Web page edit records:
__________________________________________________

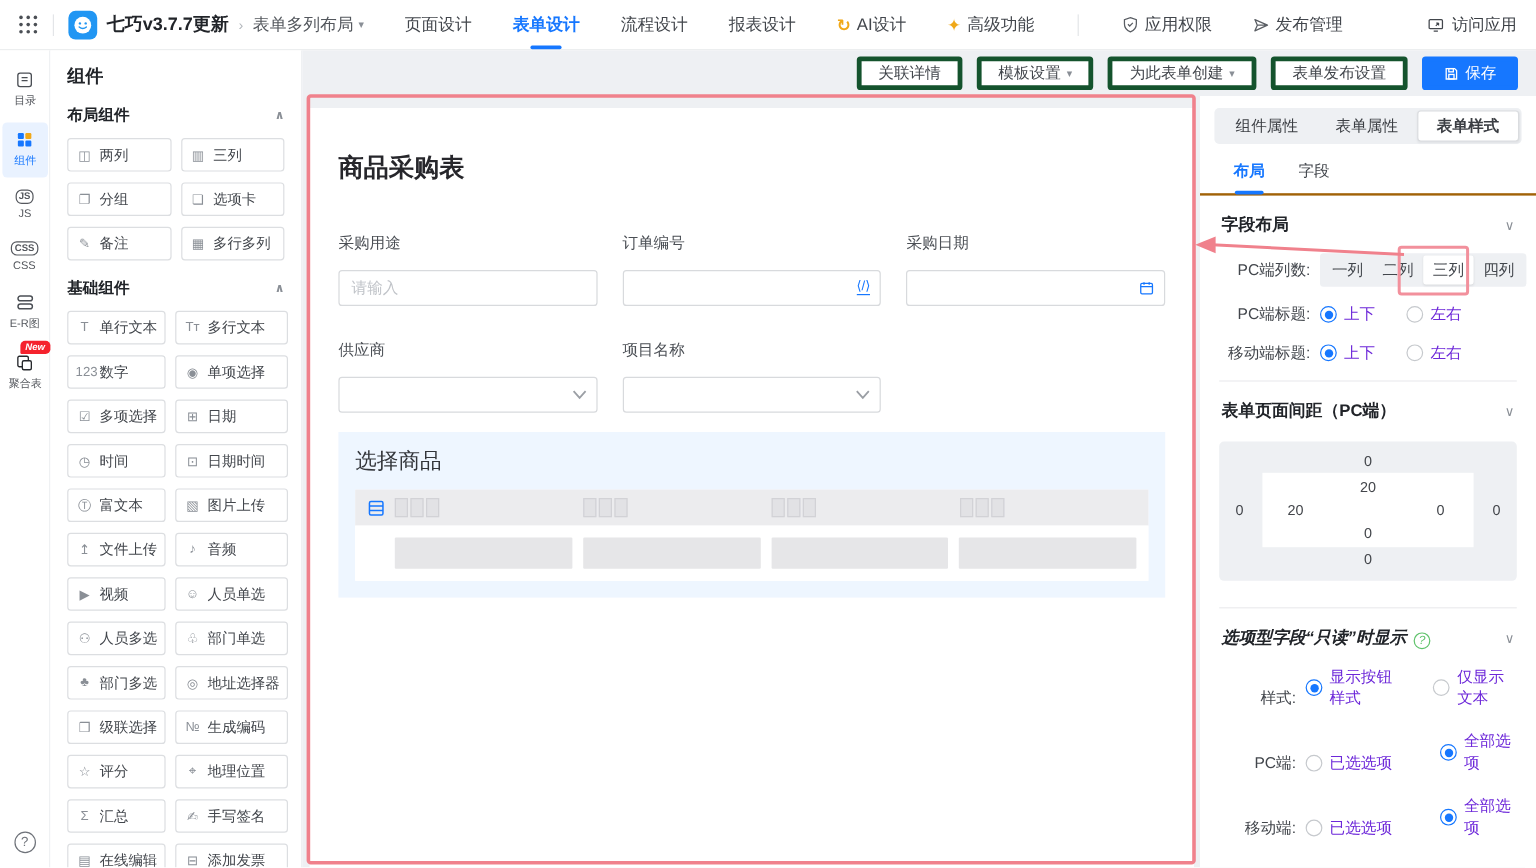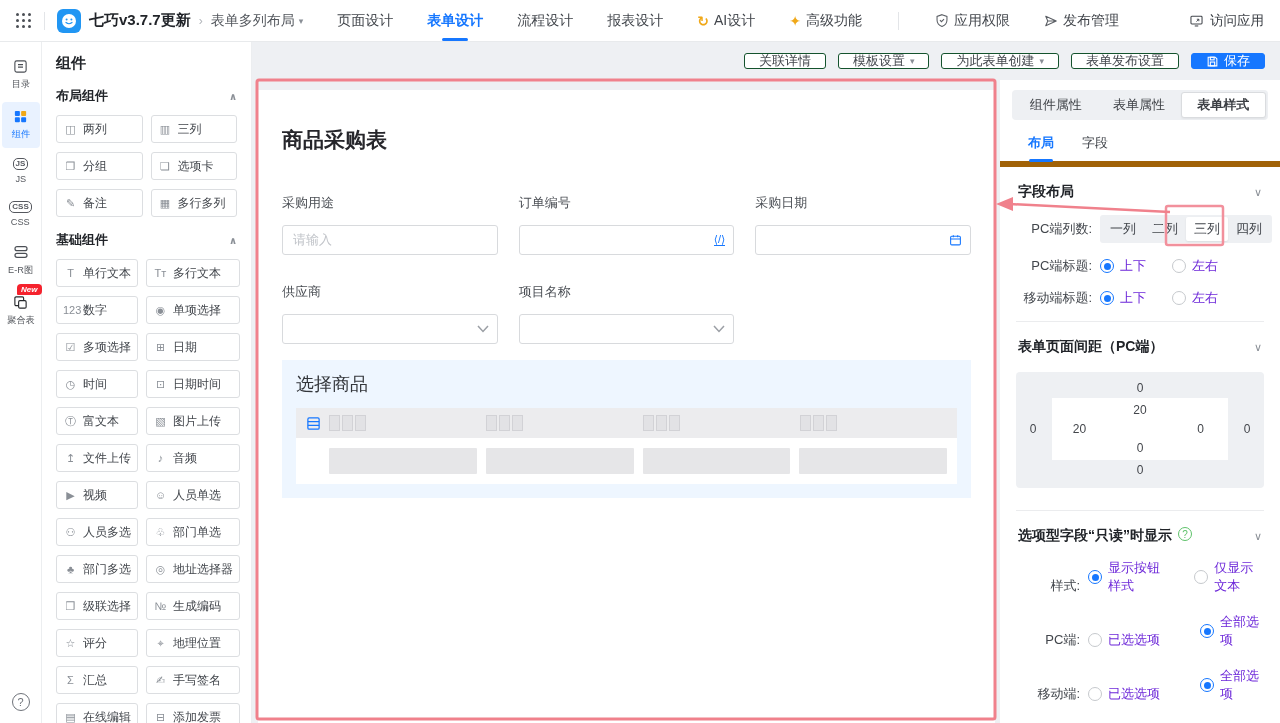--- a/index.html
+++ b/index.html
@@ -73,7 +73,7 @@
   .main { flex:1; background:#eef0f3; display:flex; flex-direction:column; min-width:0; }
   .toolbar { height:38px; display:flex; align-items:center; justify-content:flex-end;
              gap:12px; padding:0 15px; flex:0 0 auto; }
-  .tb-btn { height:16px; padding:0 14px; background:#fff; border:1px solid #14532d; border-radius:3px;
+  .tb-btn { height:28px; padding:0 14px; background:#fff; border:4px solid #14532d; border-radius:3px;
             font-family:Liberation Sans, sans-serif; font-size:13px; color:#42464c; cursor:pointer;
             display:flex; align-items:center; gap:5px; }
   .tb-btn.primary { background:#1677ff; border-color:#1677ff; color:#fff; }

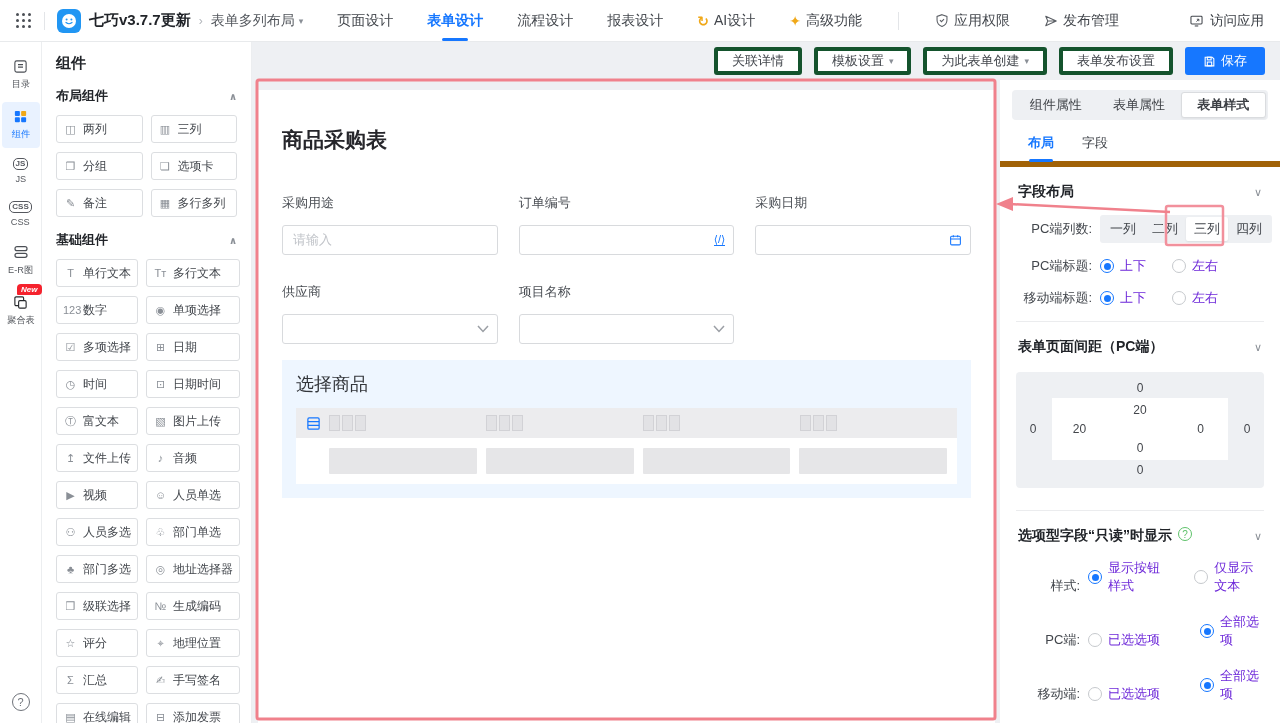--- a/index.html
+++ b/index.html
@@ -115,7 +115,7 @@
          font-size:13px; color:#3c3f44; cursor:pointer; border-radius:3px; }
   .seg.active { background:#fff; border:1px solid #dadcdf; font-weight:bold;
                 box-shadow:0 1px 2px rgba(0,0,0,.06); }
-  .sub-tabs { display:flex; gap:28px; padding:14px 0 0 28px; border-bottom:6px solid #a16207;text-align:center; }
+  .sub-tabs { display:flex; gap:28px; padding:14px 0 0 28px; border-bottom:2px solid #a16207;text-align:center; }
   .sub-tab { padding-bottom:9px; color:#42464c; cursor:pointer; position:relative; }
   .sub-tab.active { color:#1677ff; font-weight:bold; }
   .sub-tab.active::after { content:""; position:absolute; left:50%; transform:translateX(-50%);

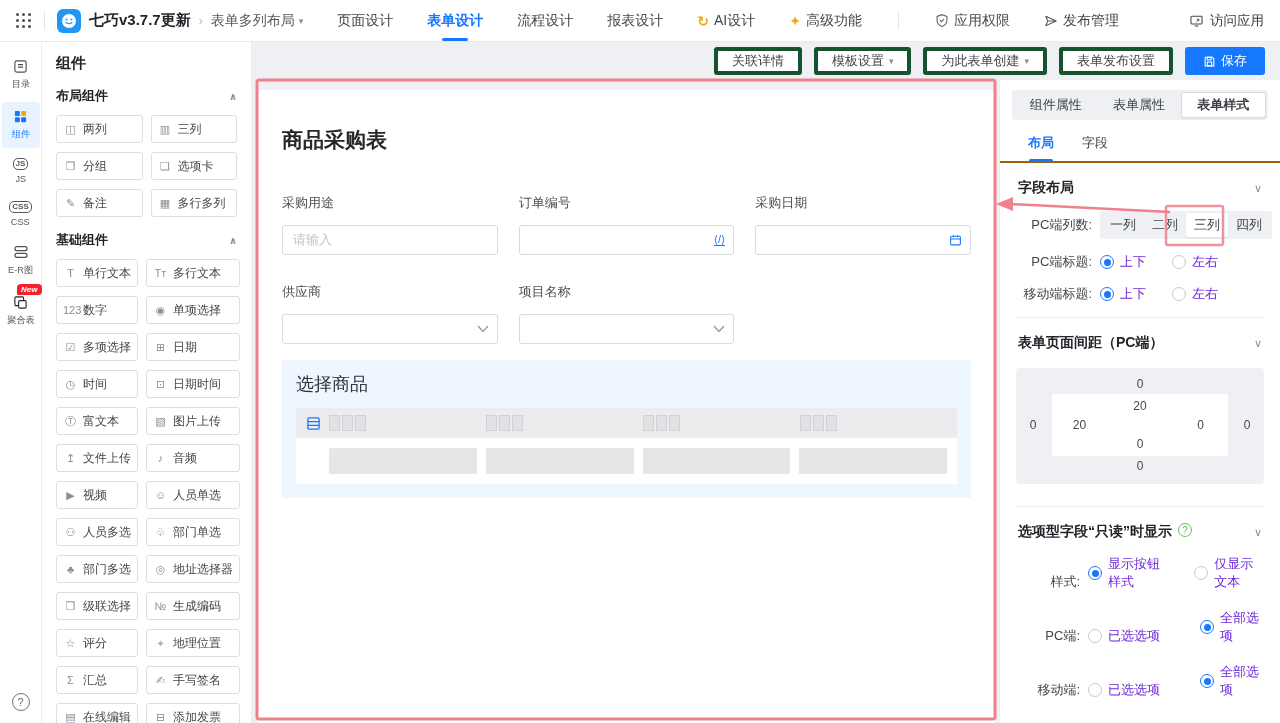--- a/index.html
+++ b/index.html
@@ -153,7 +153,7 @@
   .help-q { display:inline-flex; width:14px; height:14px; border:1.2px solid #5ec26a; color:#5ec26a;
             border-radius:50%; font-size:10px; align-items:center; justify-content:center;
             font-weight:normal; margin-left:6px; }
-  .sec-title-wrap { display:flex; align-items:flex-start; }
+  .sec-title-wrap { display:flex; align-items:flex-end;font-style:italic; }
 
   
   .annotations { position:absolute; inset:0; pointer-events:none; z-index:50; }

__________________________________________________

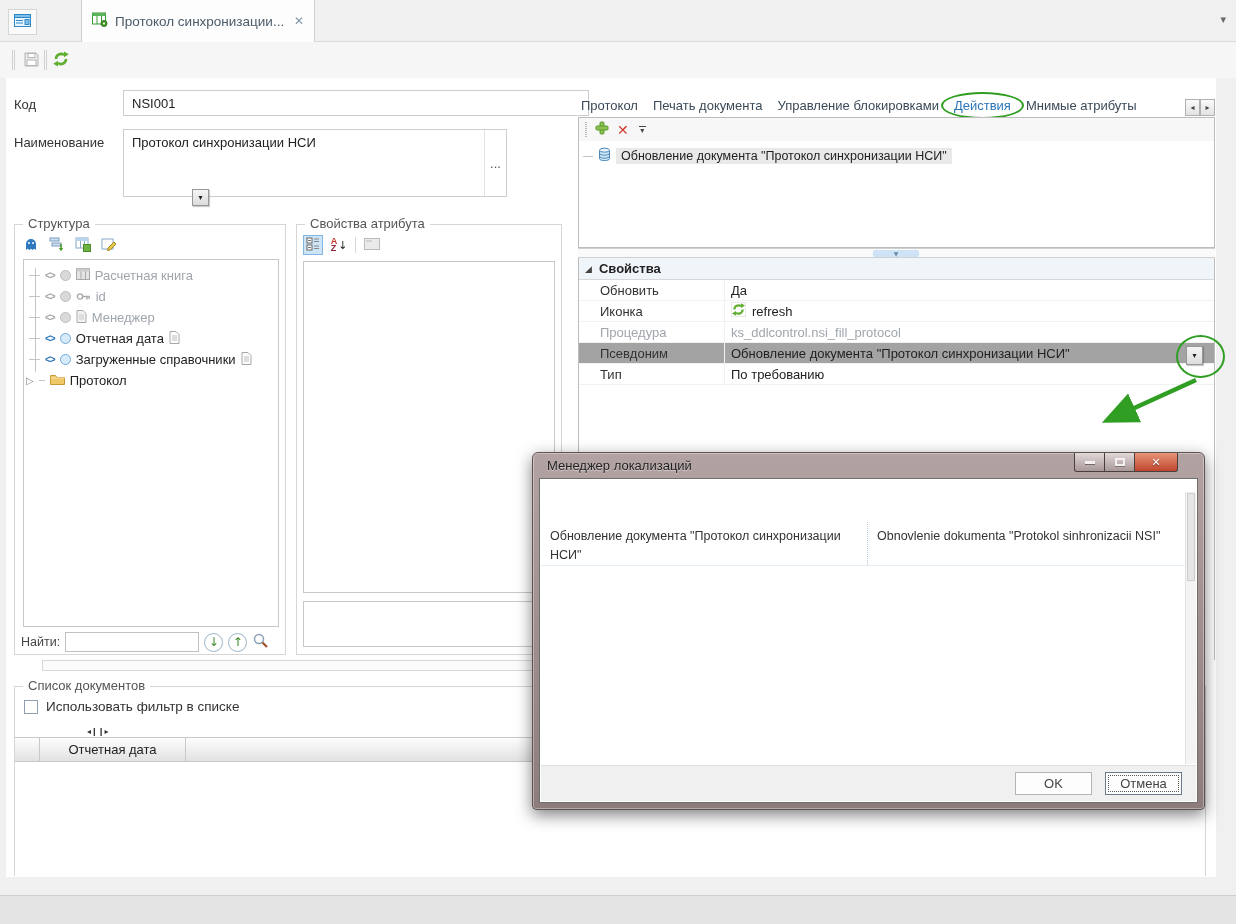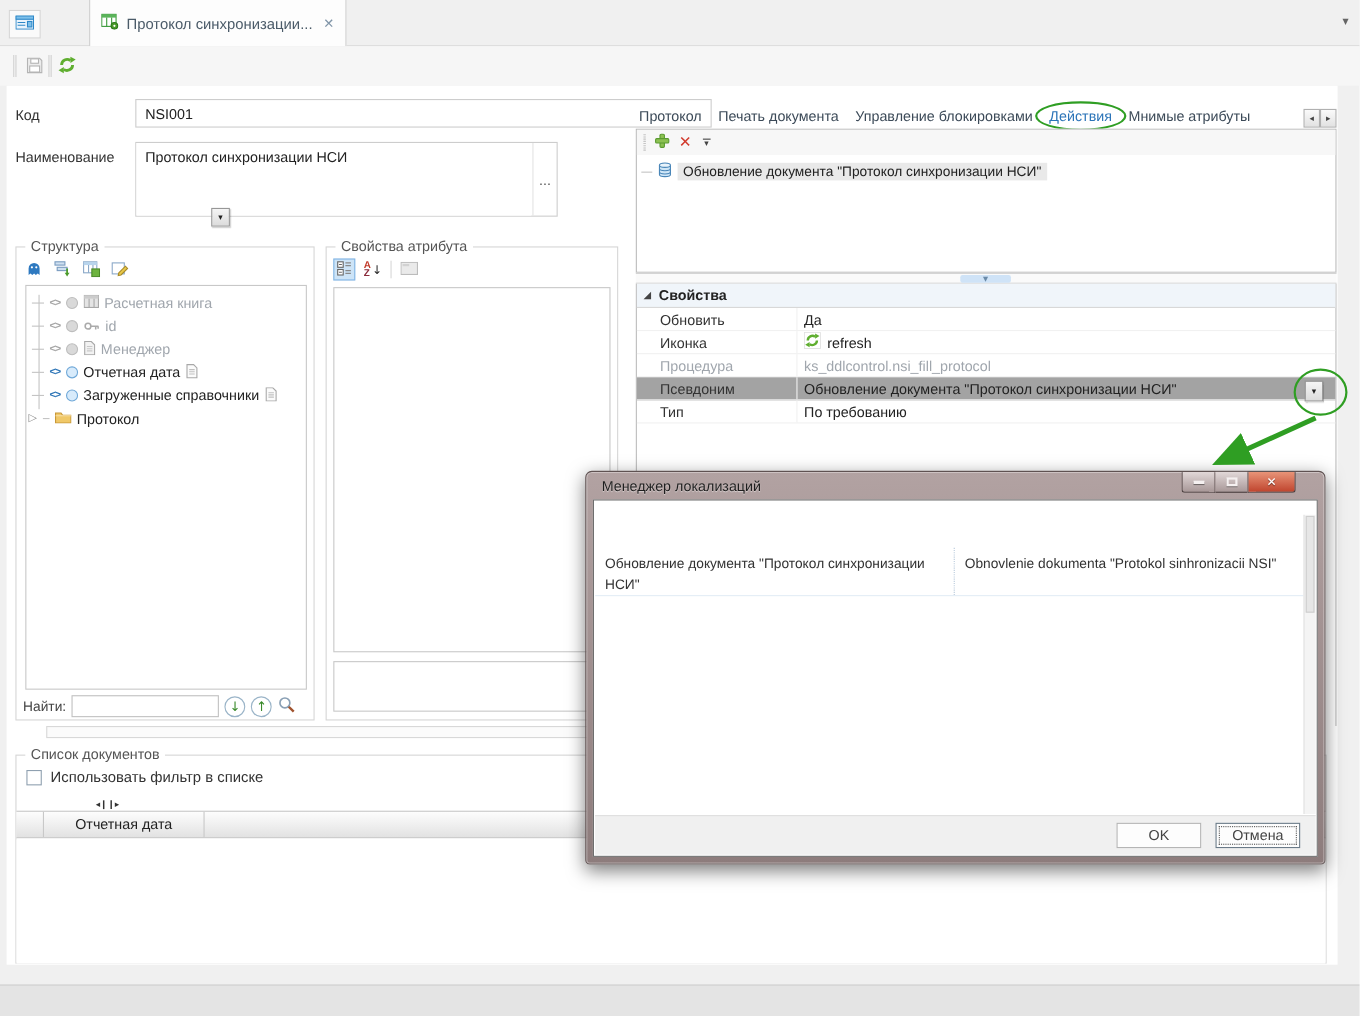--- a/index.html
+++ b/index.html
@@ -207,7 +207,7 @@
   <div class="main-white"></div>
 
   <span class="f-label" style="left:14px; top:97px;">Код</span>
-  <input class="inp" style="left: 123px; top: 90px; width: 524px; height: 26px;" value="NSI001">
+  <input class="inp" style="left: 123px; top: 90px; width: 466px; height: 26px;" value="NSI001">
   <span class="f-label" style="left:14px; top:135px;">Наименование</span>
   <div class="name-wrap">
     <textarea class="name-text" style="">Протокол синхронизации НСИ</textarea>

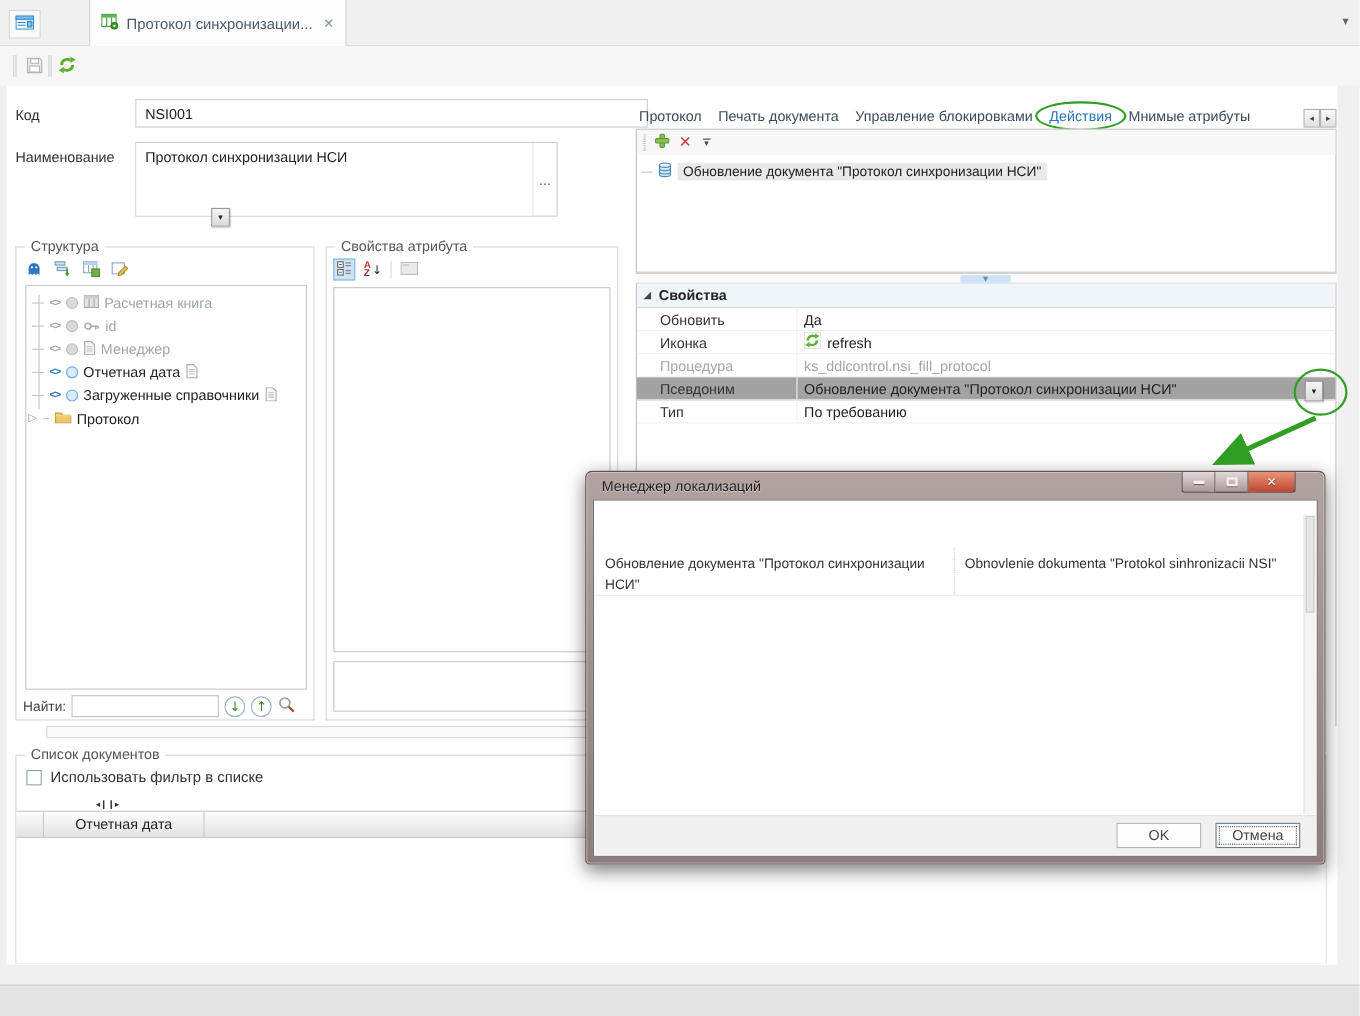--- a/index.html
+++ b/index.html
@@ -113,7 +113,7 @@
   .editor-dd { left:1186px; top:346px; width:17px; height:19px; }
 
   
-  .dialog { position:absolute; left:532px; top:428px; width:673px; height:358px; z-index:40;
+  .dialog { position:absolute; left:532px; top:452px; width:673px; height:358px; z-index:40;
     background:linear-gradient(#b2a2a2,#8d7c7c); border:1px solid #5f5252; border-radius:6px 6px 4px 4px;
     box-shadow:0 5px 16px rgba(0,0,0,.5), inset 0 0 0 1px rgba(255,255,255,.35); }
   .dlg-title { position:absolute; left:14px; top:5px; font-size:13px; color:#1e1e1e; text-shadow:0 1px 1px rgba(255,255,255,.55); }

__________________________________________________

Among the lines above, find those with the string "input" and copy them.

• _RESPONSE BELOW_
-  <input class="inp" style="left: 123px; top: 90px; width: 524px; height: 26px;" value="NSI001">
+  <input class="inp" style="left: 123px; top: 90px; width: 466px; height: 26px;" value="NSI001">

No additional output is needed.